▸ WHAT IS NEEDED: Write out the data exactly, please, and omit the pictures.

▸ TASK INPUT:
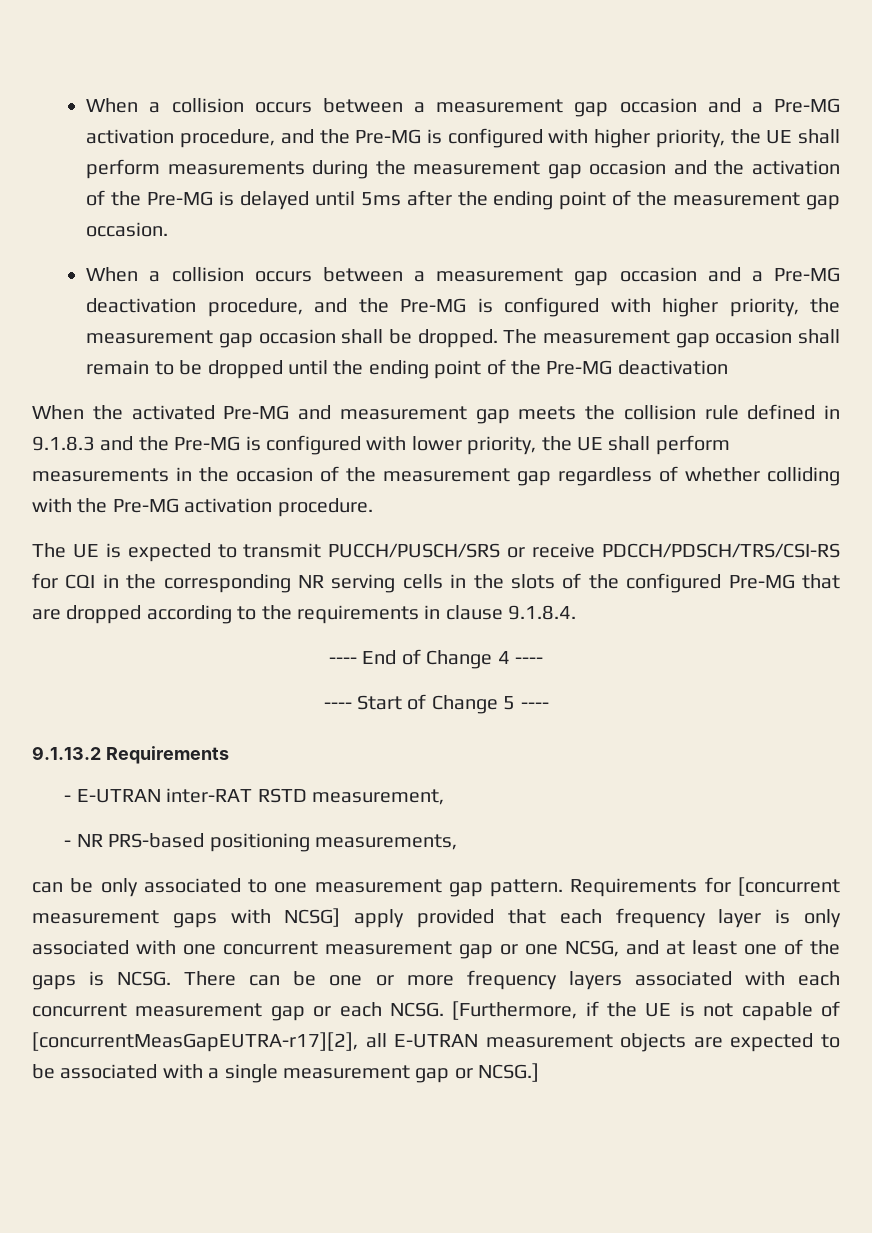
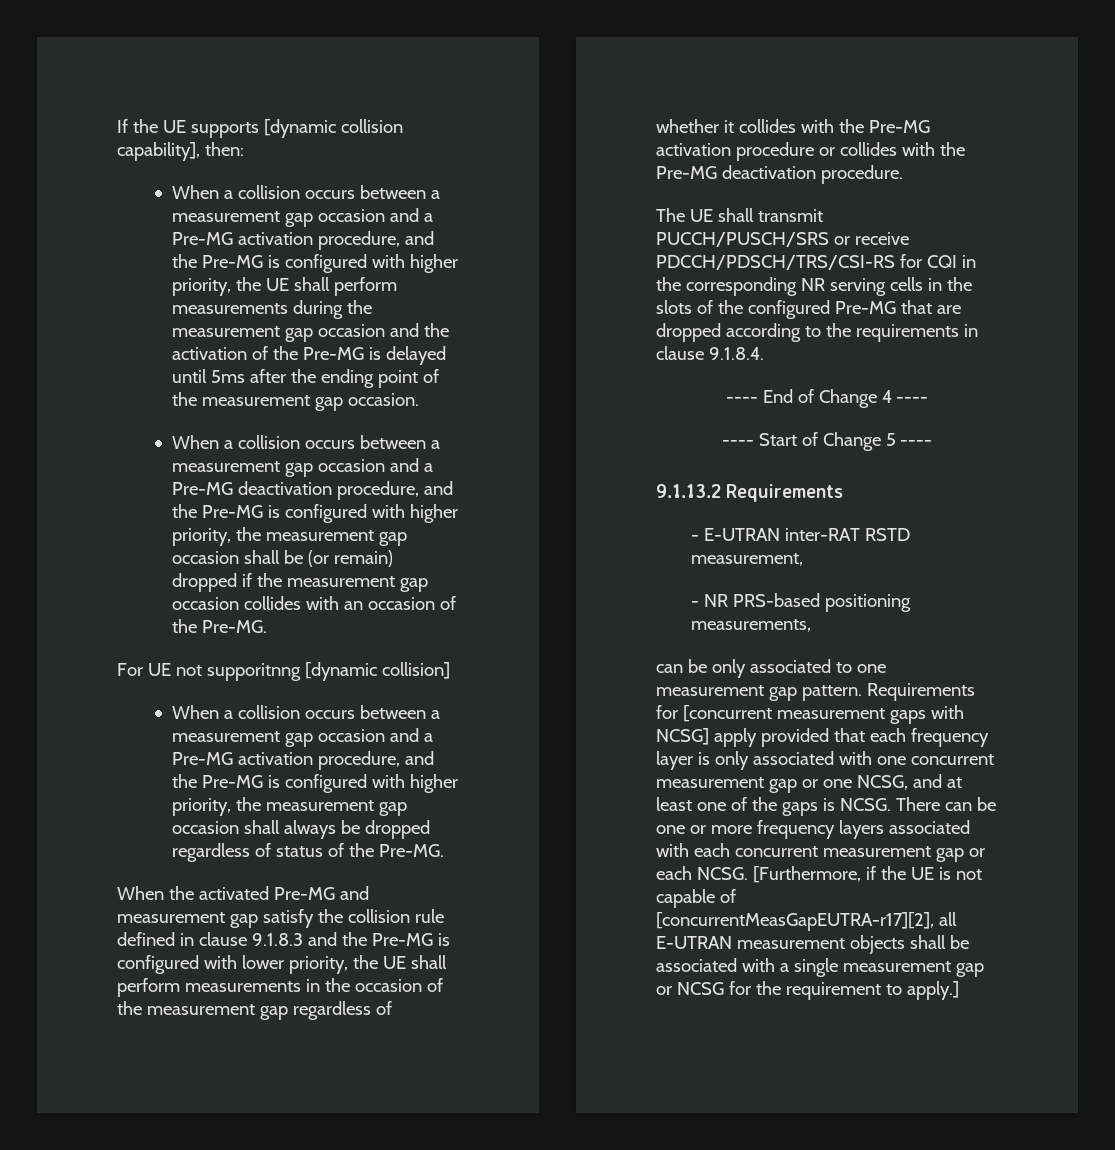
+ If the UE supports [dynamic collision capability], then:
- When a collision occurs between a measurement gap occasion and a Pre-MG deactivation procedure, and the Pre-MG is configured with higher priority, the measurement gap occasion shall be dropped. The measurement gap occasion shall remain to be dropped until the ending point of the Pre-MG deactivation
+ When a collision occurs between a measurement gap occasion and a Pre-MG deactivation procedure, and the Pre-MG is configured with higher priority, the measurement gap occasion shall be (or remain) dropped if the measurement gap occasion collides with an occasion of the Pre-MG.
+ For UE not supporitnng [dynamic collision]
+ When a collision occurs between a measurement gap occasion and a Pre-MG activation procedure, and the Pre-MG is configured with higher priority, the measurement gap occasion shall always be dropped regardless of status of the Pre-MG.
- When the activated Pre-MG and measurement gap meets the collision rule defined in 9.1.8.3 and the Pre-MG is configured with lower priority, the UE shall perform measurements in the occasion of the measurement gap regardless of whether colliding with the Pre-MG activation procedure.
+ When the activated Pre-MG and measurement gap satisfy the collision rule defined in clause 9.1.8.3 and the Pre-MG is configured with lower priority, the UE shall perform measurements in the occasion of the measurement gap regardless of whether it collides with the Pre-MG activation procedure or collides with the Pre-MG deactivation procedure.
- The UE is expected to transmit PUCCH/PUSCH/SRS or receive PDCCH/PDSCH/TRS/CSI-RS for CQI in the corresponding NR serving cells in the slots of the configured Pre-MG that are dropped according to the requirements in clause 9.1.8.4.
+ The UE shall transmit PUCCH/PUSCH/SRS or receive PDCCH/PDSCH/TRS/CSI-RS for CQI in the corresponding NR serving cells in the slots of the configured Pre-MG that are dropped according to the requirements in clause 9.1.8.4.
- [Furthermore, if the UE is not capable of [concurrentMeasGapEUTRA-r17][2], all E-UTRAN measurement objects are expected to be associated with a single measurement gap or NCSG.]
+ [Furthermore, if the UE is not capable of [concurrentMeasGapEUTRA-r17][2], all E-UTRAN measurement objects shall be associated with a single measurement gap or NCSG for the requirement to apply.]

▸ THE COMPLETED TASK:
+ If the UE supports [dynamic collision capability], then:
- When a collision occurs between a measurement gap occasion and a Pre-MG deactivation procedure, and the Pre-MG is configured with higher priority, the measurement gap occasion shall be dropped. The measurement gap occasion shall remain to be dropped until the ending point of the Pre-MG deactivation
+ When a collision occurs between a measurement gap occasion and a Pre-MG deactivation procedure, and the Pre-MG is configured with higher priority, the measurement gap occasion shall be (or remain) dropped if the measurement gap occasion collides with an occasion of the Pre-MG.
+ For UE not supporitnng [dynamic collision]
+ When a collision occurs between a measurement gap occasion and a Pre-MG activation procedure, and the Pre-MG is configured with higher priority, the measurement gap occasion shall always be dropped regardless of status of the Pre-MG.
- When the activated Pre-MG and measurement gap meets the collision rule defined in 9.1.8.3 and the Pre-MG is configured with lower priority, the UE shall perform measurements in the occasion of the measurement gap regardless of whether colliding with the Pre-MG activation procedure.
+ When the activated Pre-MG and measurement gap satisfy the collision rule defined in clause 9.1.8.3 and the Pre-MG is configured with lower priority, the UE shall perform measurements in the occasion of the measurement gap regardless of whether it collides with the Pre-MG activation procedure or collides with the Pre-MG deactivation procedure.
- The UE is expected to transmit PUCCH/PUSCH/SRS or receive PDCCH/PDSCH/TRS/CSI-RS for CQI in the corresponding NR serving cells in the slots of the configured Pre-MG that are dropped according to the requirements in clause 9.1.8.4.
+ The UE shall transmit PUCCH/PUSCH/SRS or receive PDCCH/PDSCH/TRS/CSI-RS for CQI in the corresponding NR serving cells in the slots of the configured Pre-MG that are dropped according to the requirements in clause 9.1.8.4.
- [Furthermore, if the UE is not capable of [concurrentMeasGapEUTRA-r17][2], all E-UTRAN measurement objects are expected to be associated with a single measurement gap or NCSG.]
+ [Furthermore, if the UE is not capable of [concurrentMeasGapEUTRA-r17][2], all E-UTRAN measurement objects shall be associated with a single measurement gap or NCSG for the requirement to apply.]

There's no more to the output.